A full JavaScript library running inside of Node, and it was like 0.0.30 or something
like that. Not only did I have YUI 3 running on Node but I had... I have no idea why that
threw over one. But I had YUI 2 running on Node, and it was actually rendering server
side HTML and ***. It was a complete prototype, it was a total *** hack.
I think that also changed the way that we looked at things because now we were no longer
just working with web browsers. This technology showed us that we could be using our tools
in all of these different places. It opened us up. I mean now we've got Arduinos, we've
got NodeCopters, and we've got that new Tessel that came out. Have you guys seen that little
device? It's got Node built in to the damn hardware. I mean how could we have seen that
in 2010? I knew that I loved this thing so I wanted to keep pushing it.

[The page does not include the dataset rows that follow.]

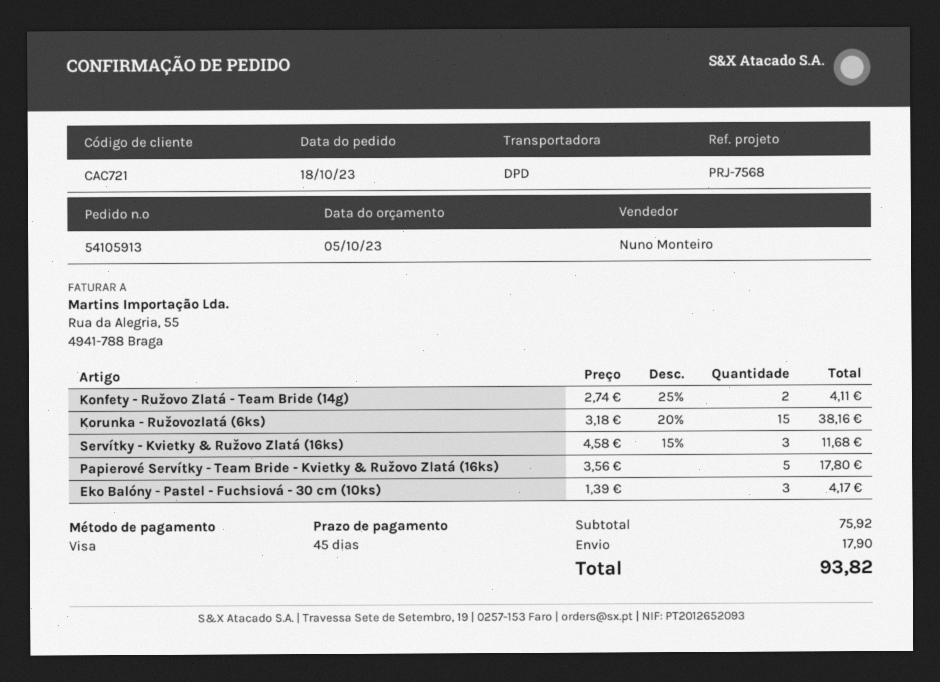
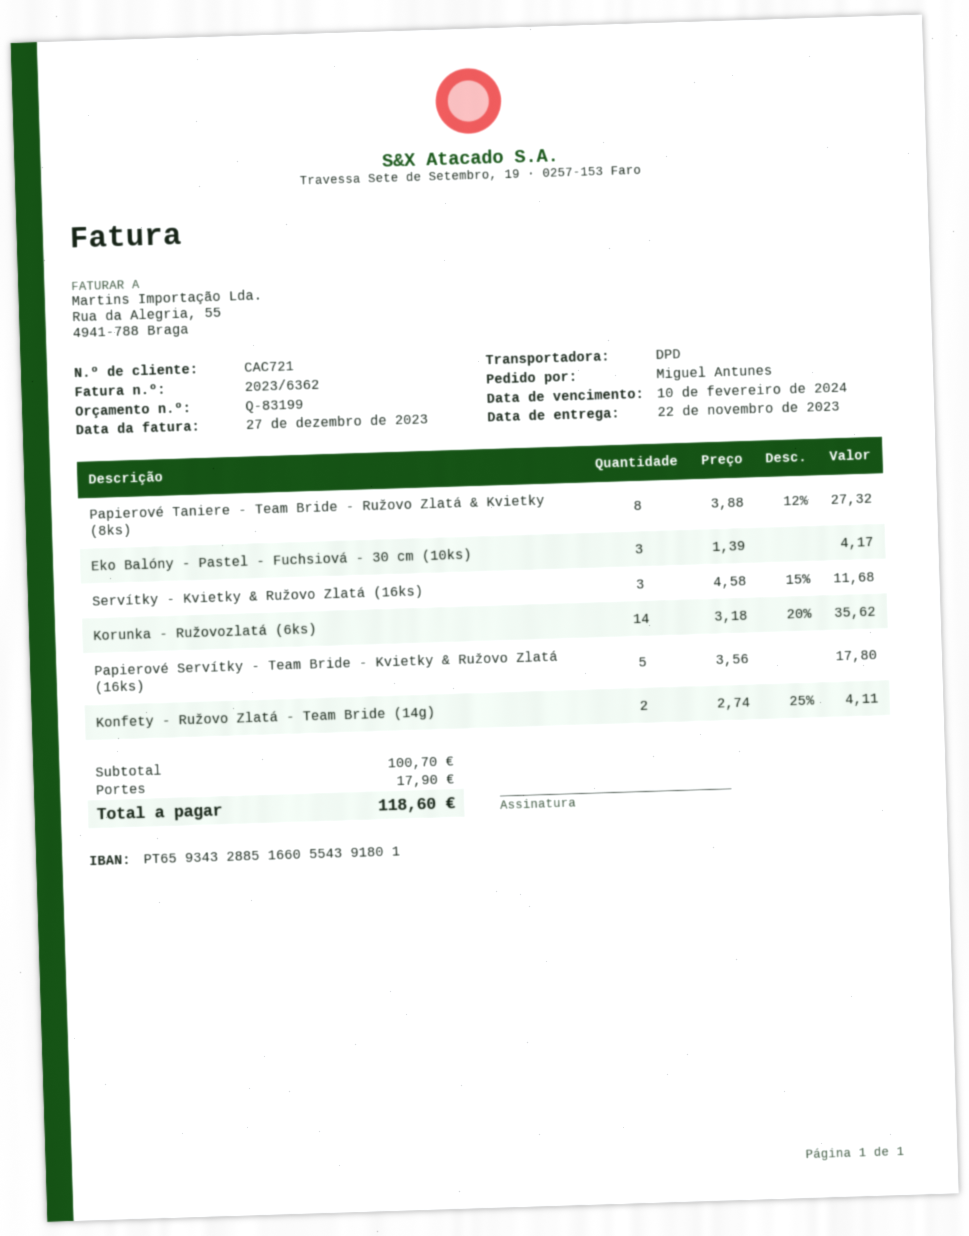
Korunka - Ružovozlatá (6ks): 15 x 3.18 - 20% = 38.16 -> 14 x 3.18 - 20% = 35.62
Papierové Taniere - Team Bride - Ružovo Zlatá & Kvietky (8ks): none -> 8 x 3.88 - 12% = 27.32
subtotal: 75.92 -> 100.70
total: 93.82 -> 118.60

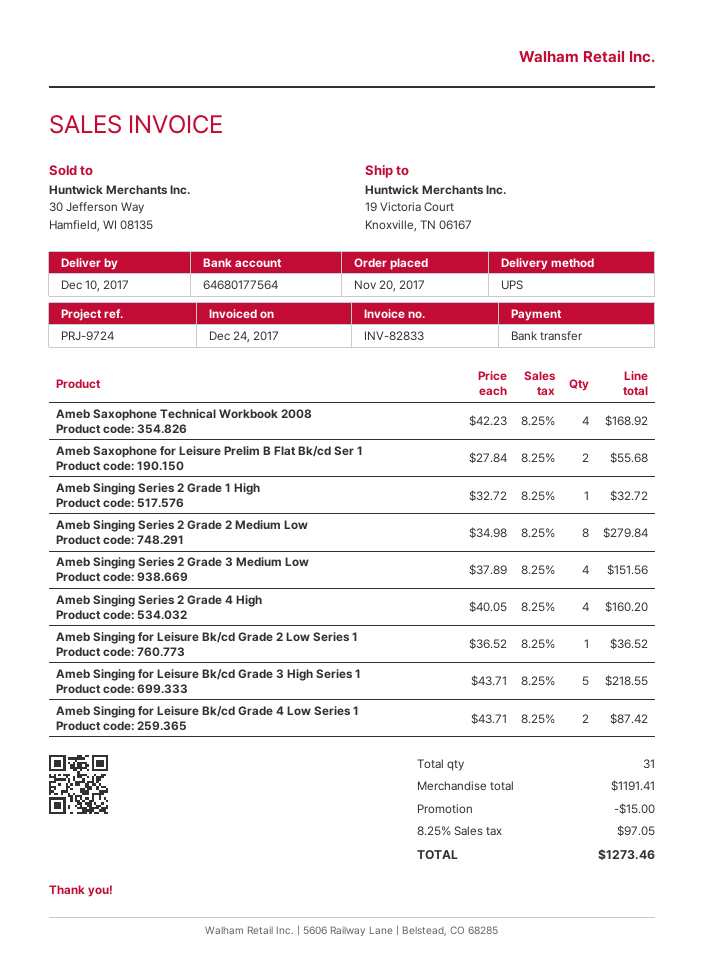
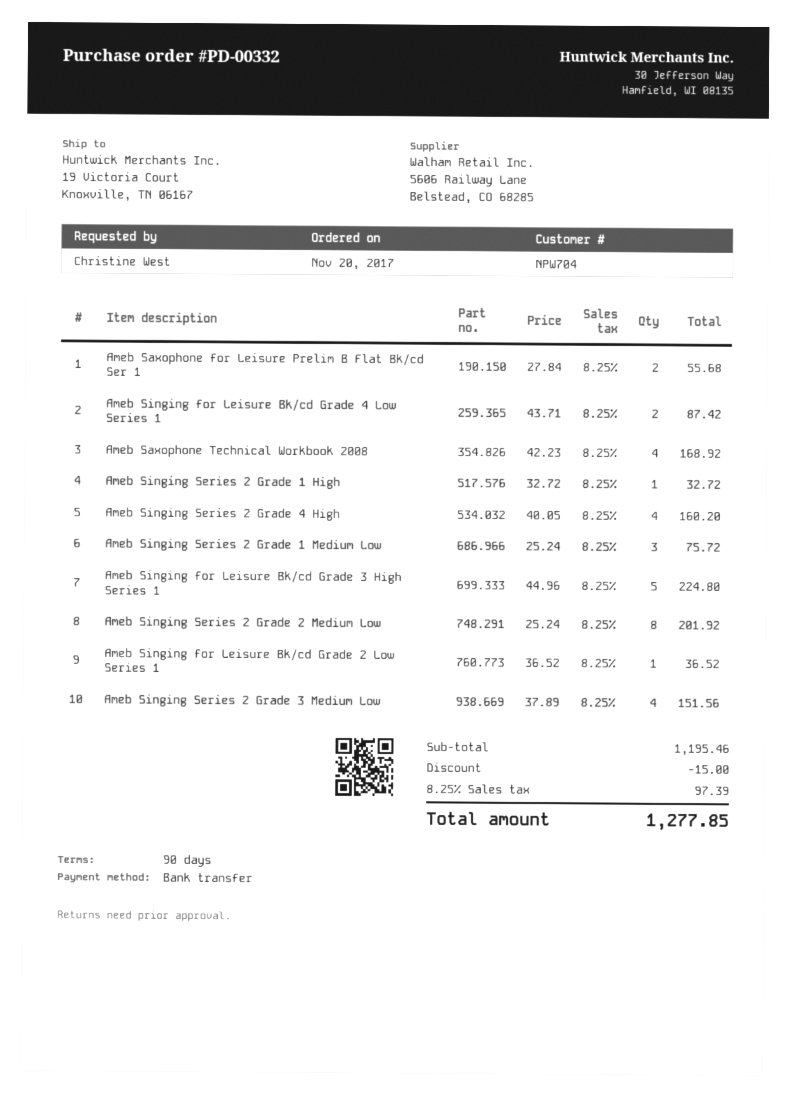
Ameb Singing Series 2 Grade 2 Medium Low: 8 x 34.98 = 279.84 -> 8 x 25.24 = 201.92
Ameb Singing for Leisure Bk/cd Grade 3 High Series 1: 5 x 43.71 = 218.55 -> 5 x 44.96 = 224.80
Ameb Singing Series 2 Grade 1 Medium Low: none -> 3 x 25.24 = 75.72
subtotal: 1191.41 -> 1195.46
tax: 8.25% = 97.05 -> 8.25% = 97.39
total: 1273.46 -> 1277.85

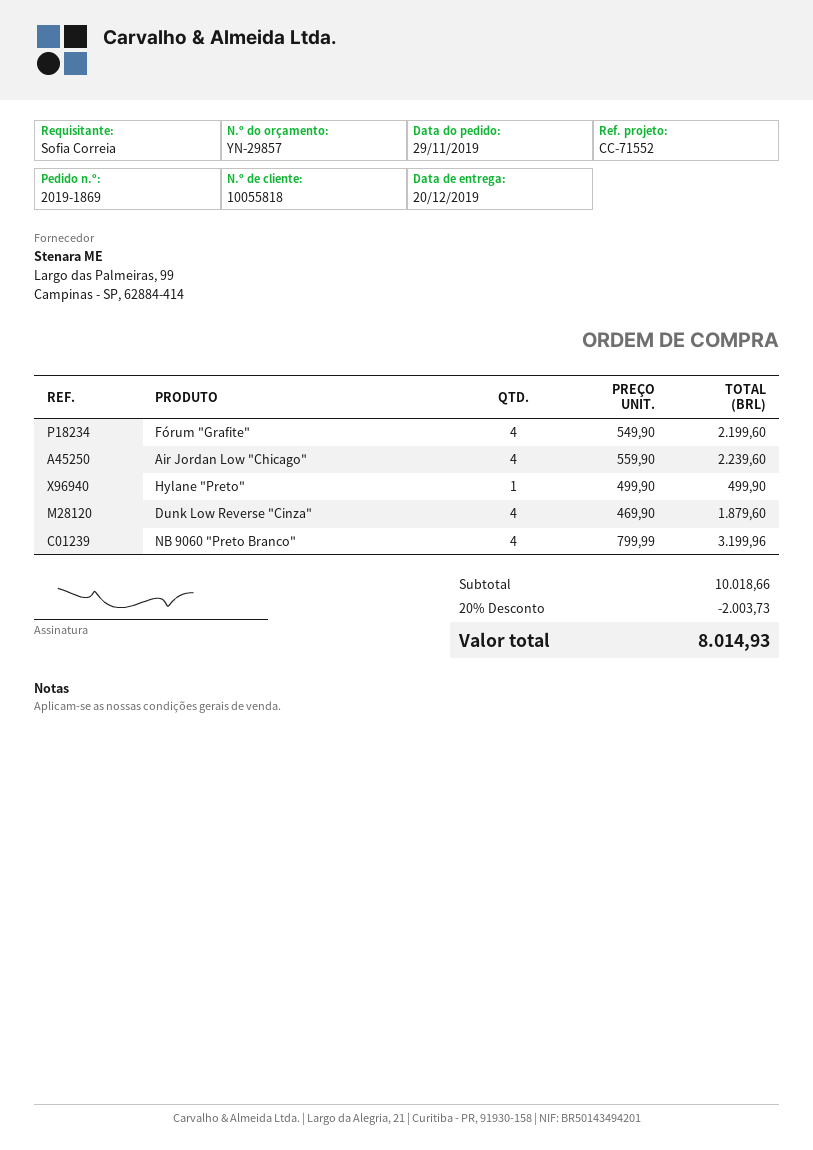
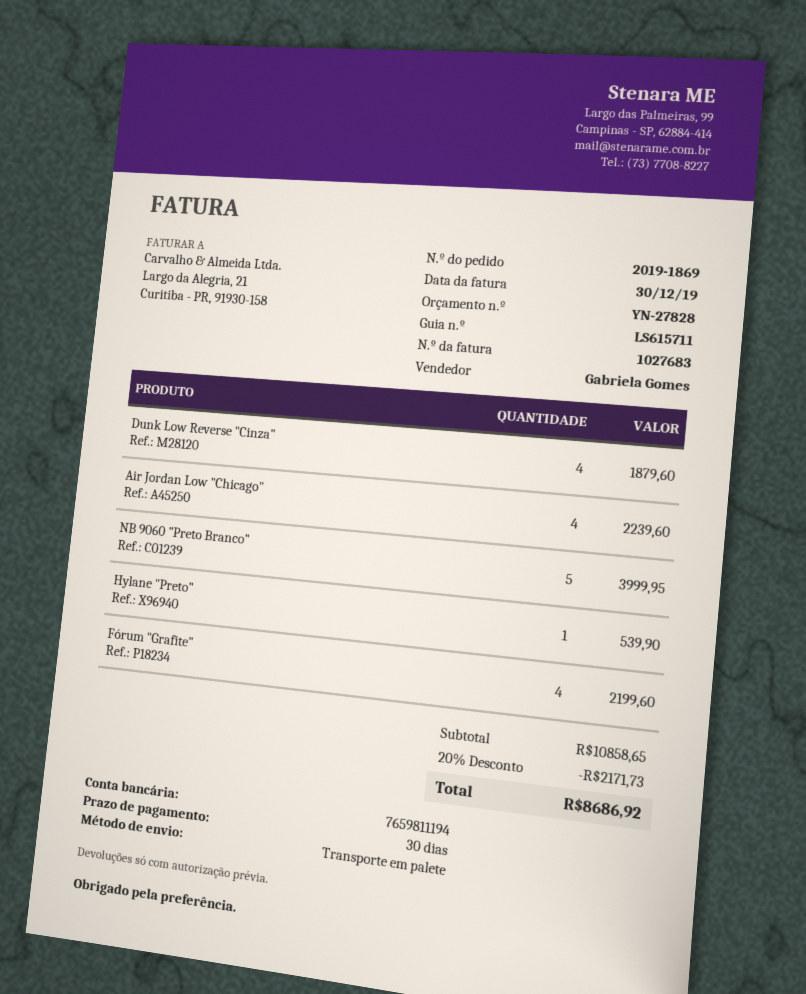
quote number: YN-29857 -> YN-27828
Hylane "Preto": 1 for 499.90 -> 1 for 539.90
NB 9060 "Preto Branco": 4 for 3199.96 -> 5 for 3999.95
subtotal: 10018.66 -> 10858.65
discount: 20% = 2003.73 -> 20% = 2171.73
total: 8014.93 -> 8686.92

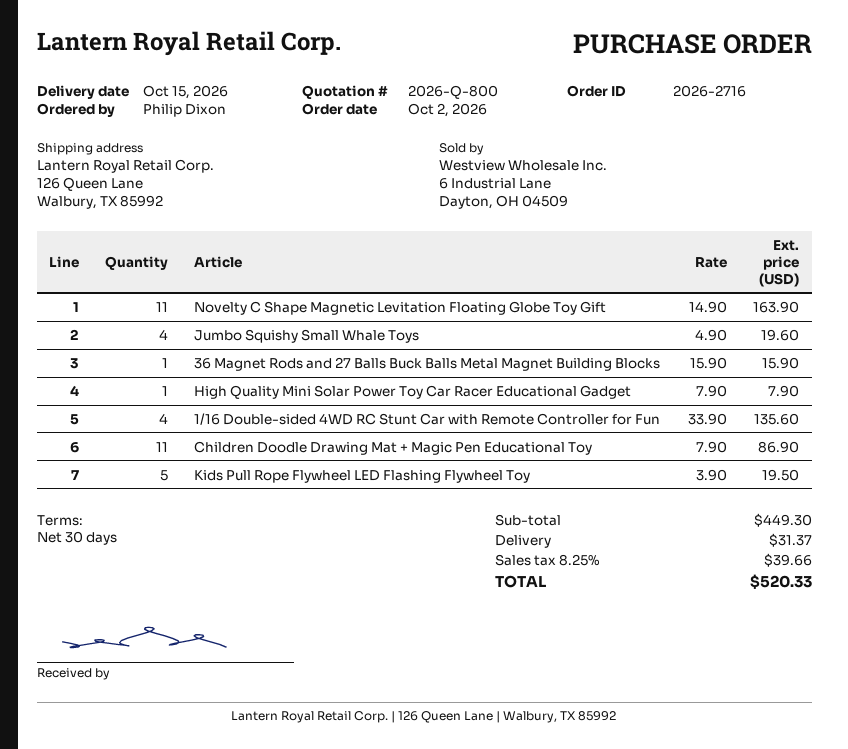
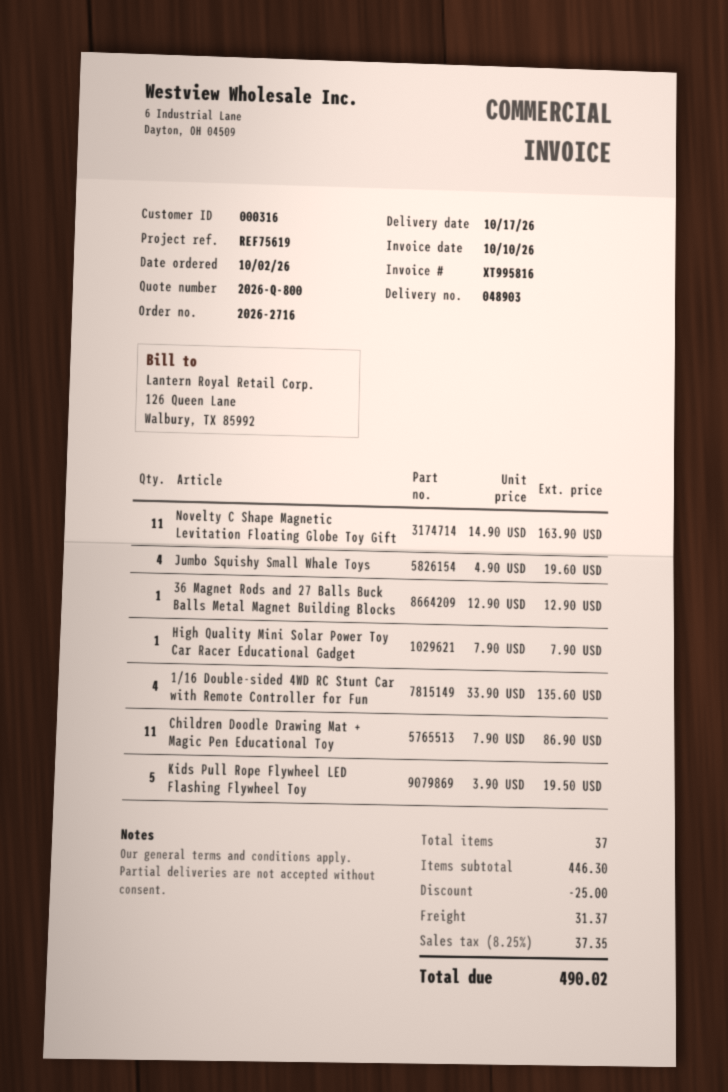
delivery date: 2026-10-15 -> 2026-10-17
36 Magnet Rods and 27 Balls Buck Balls Metal Magnet Building Blocks: 1 x 15.90 = 15.90 -> 1 x 12.90 = 12.90
subtotal: 449.30 -> 446.30
discount: none -> 25.00
tax: 8.25% = 39.66 -> 8.25% = 37.35
total: 520.33 -> 490.02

One of the other things that happened in 2010 which was that slide there, that was our first
official pull request to YUI 3 and it was for *** editor of course. But that one
was a big thing because we had never had someone contribute code before. Besides at Yahoo,
we had never had someone contribute code to YUI before that point because they couldn't,
we didn't give them the damn source code. Internally Yahoos could do it but no one in
the public could, and that guy was in the public, he wasn't a Yahoo. So that's the first
official pull request for YUI.
How *** cool is that? I mean come on. We went all those years being completely isolated
and hidden behind. Nobody knew what we were doing. We were taking out there, we were like
here, this is our stuff, if you like it, *** help us. So far it's going really, really
well. If you guys can't read that, there it is. 9/10 of 2010 at like 4am. I don't know
what the *** he was doing up at 4am besides... I'm the only one that's up at that time.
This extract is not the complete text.